* [WHAT IS REQUIRED] Lines containing "display" should be pulled from the material below.

┌──

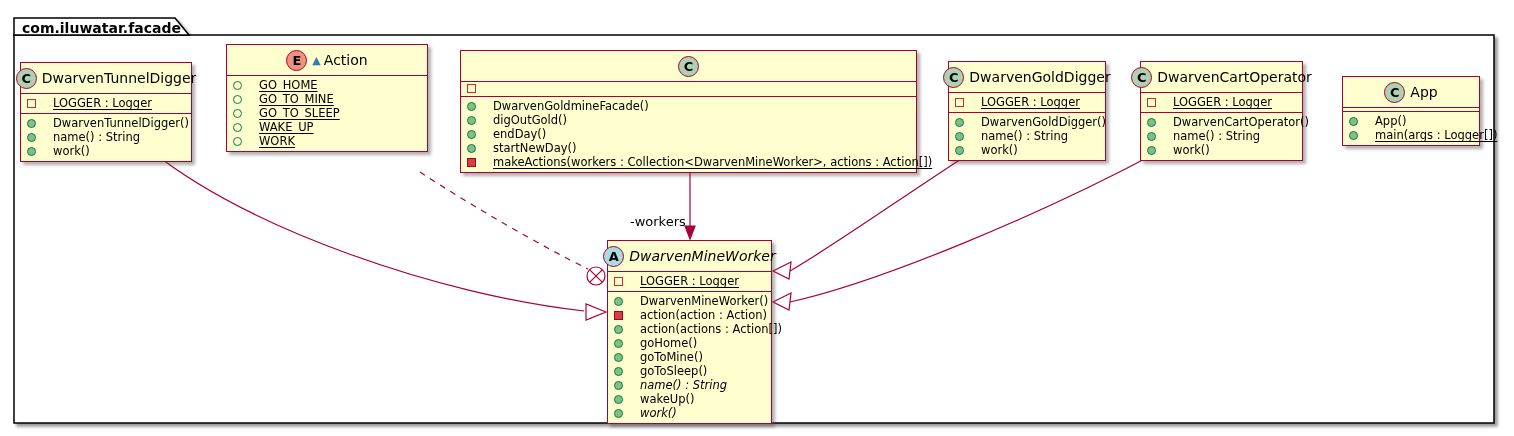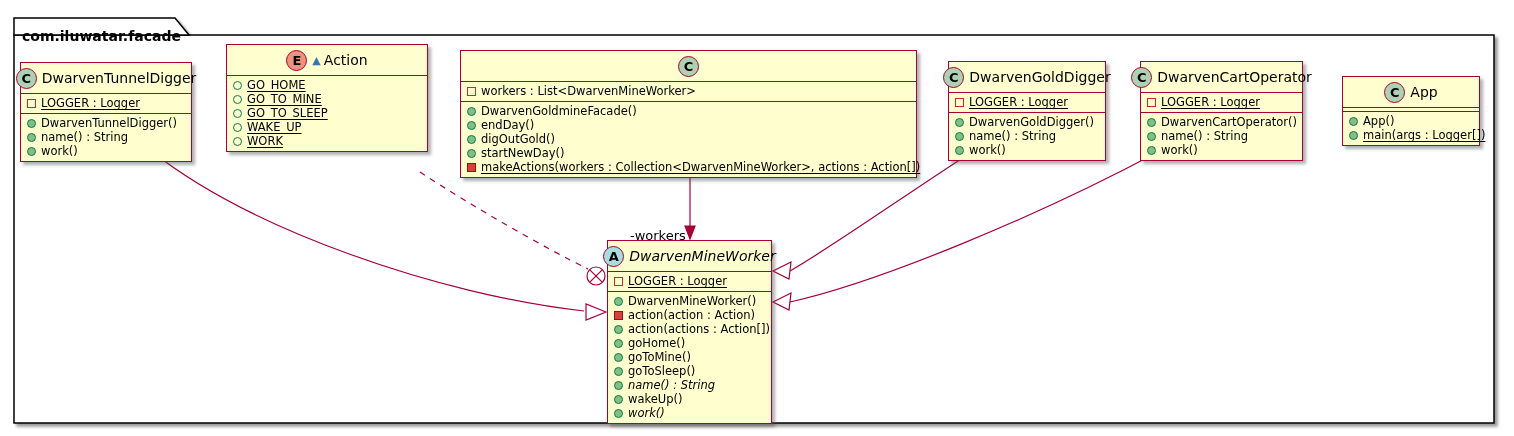--- a/index.html
+++ b/index.html
@@ -10,7 +10,7 @@
   .canvas svg{position:absolute;left:0;top:0;}
   .pkg-label{
     position:absolute;left:22px;top:19.5px;font-size:14px;font-weight:bold;
-    letter-spacing:0;white-space:nowrap;margin-top:8px;
+    letter-spacing:0;white-space:nowrap;
   }
   #boxes{position:absolute;left:0;top:0;width:100%;height:100%;}
   .uml-box{

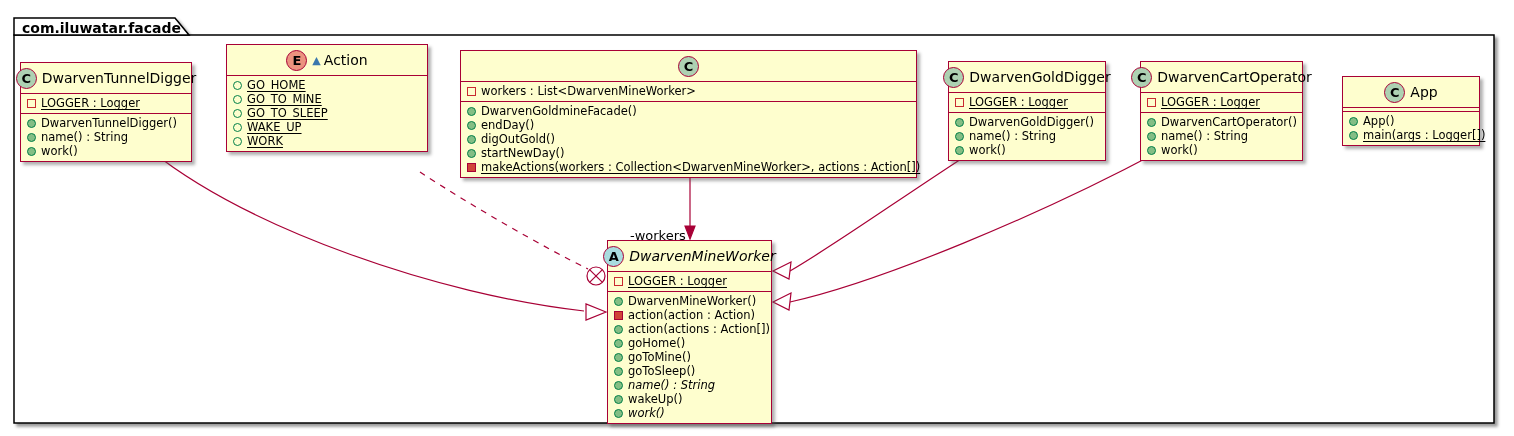--- a/index.html
+++ b/index.html
@@ -34,7 +34,7 @@
   .uml-section:last-child{border-bottom:none;}
   .uml-section.empty{height:3px;padding:0;}
   .uml-member{
-    display:flex;align-items:center;gap:5px;line-height:14px;white-space:nowrap;
+    display:flex;align-items:center;gap:17px;line-height:14px;white-space:nowrap;
   }
   .mtext{font-size:11.5px;}
   .mtext.st{text-decoration:underline;text-underline-offset:2px;}

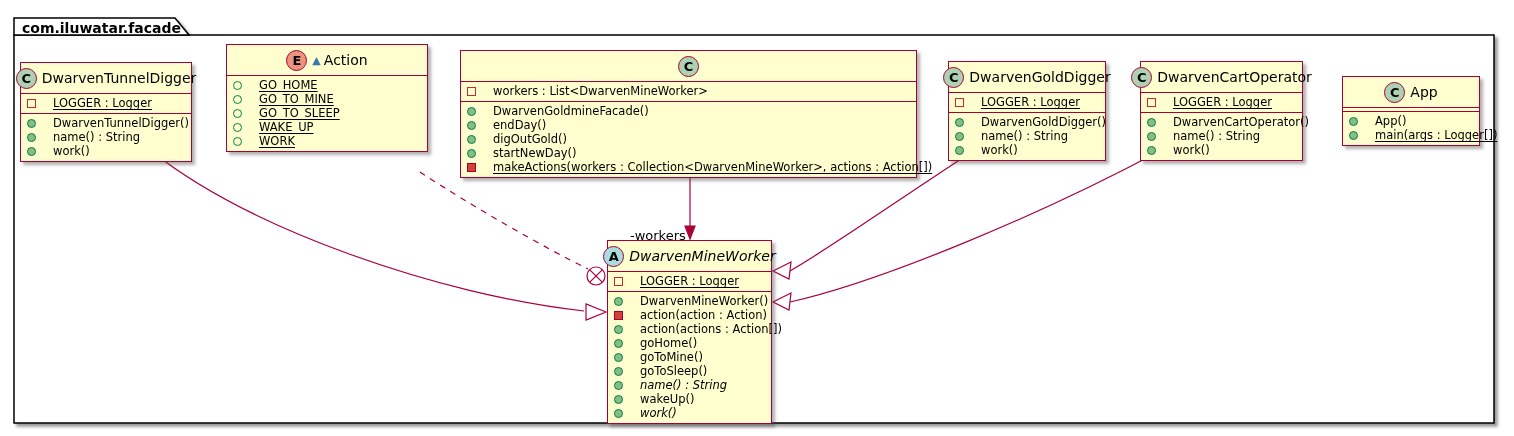--- a/index.html
+++ b/index.html
@@ -148,7 +148,6 @@
         <div class="uml-section">
           <div class="uml-member">
             <span class="vis private-field"></span>
-            <span class="mtext">workers : List&lt;DwarvenMineWorker&gt;</span>
           </div>
         </div>
         <div class="uml-section">

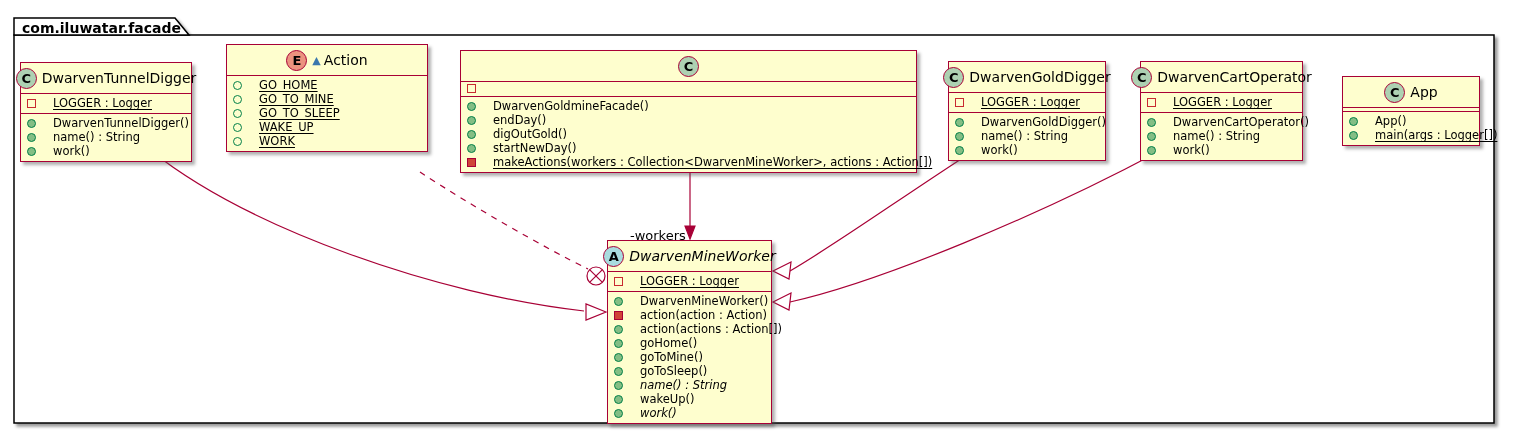--- a/index.html
+++ b/index.html
@@ -157,11 +157,11 @@
           </div>
           <div class="uml-member">
             <span class="vis public-method"></span>
+            <span class="mtext">digOutGold()</span>
+          </div>
+          <div class="uml-member">
+            <span class="vis public-method"></span>
             <span class="mtext">endDay()</span>
-          </div>
-          <div class="uml-member">
-            <span class="vis public-method"></span>
-            <span class="mtext">digOutGold()</span>
           </div>
           <div class="uml-member">
             <span class="vis public-method"></span>

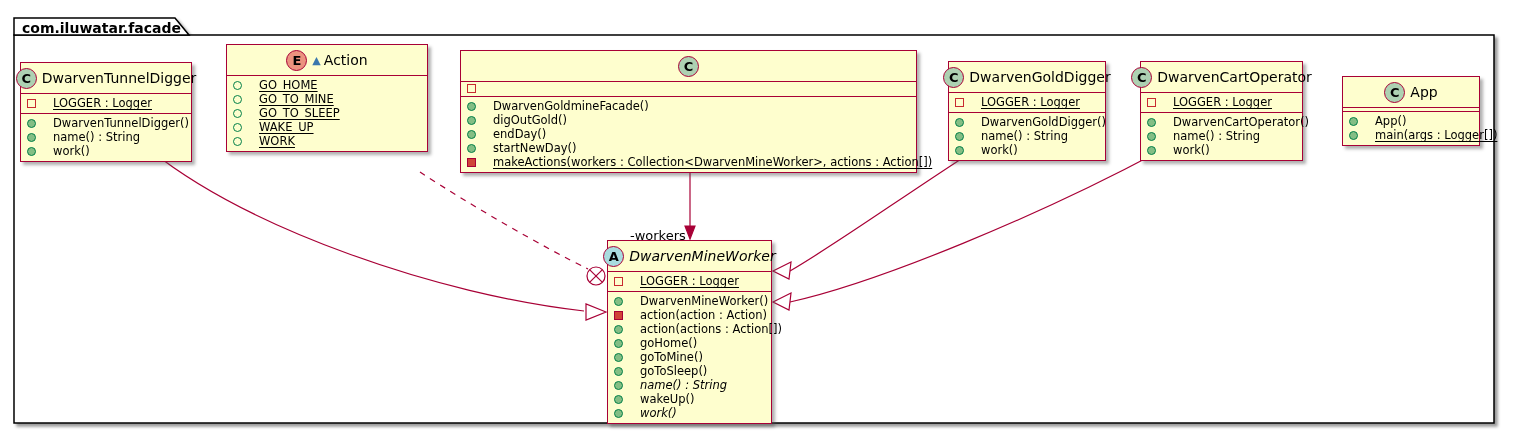--- a/index.html
+++ b/index.html
@@ -44,7 +44,7 @@
   .vis.public-field{background:#FEFECE;border:1.5px solid #038048;border-radius:50%;}
   .vis.private-method{background:#D04437;border:1px solid #A80036;}
   .vis.private-field{background:#FEFECE;border:1.5px solid #C82930;}
-  .edge-label{position:absolute;left:630px;top:228px;font-size:13px;white-space:nowrap;}
+  .edge-label{position:absolute;left:630px;top:214px;font-size:13px;white-space:nowrap;}
 </style>
 </head>
 <body>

└──

* [EXERCISE RESPONSE]
-    display:flex;align-items:center;gap:5px;line-height:14px;white-space:nowrap;
+    display:flex;align-items:center;gap:17px;line-height:14px;white-space:nowrap;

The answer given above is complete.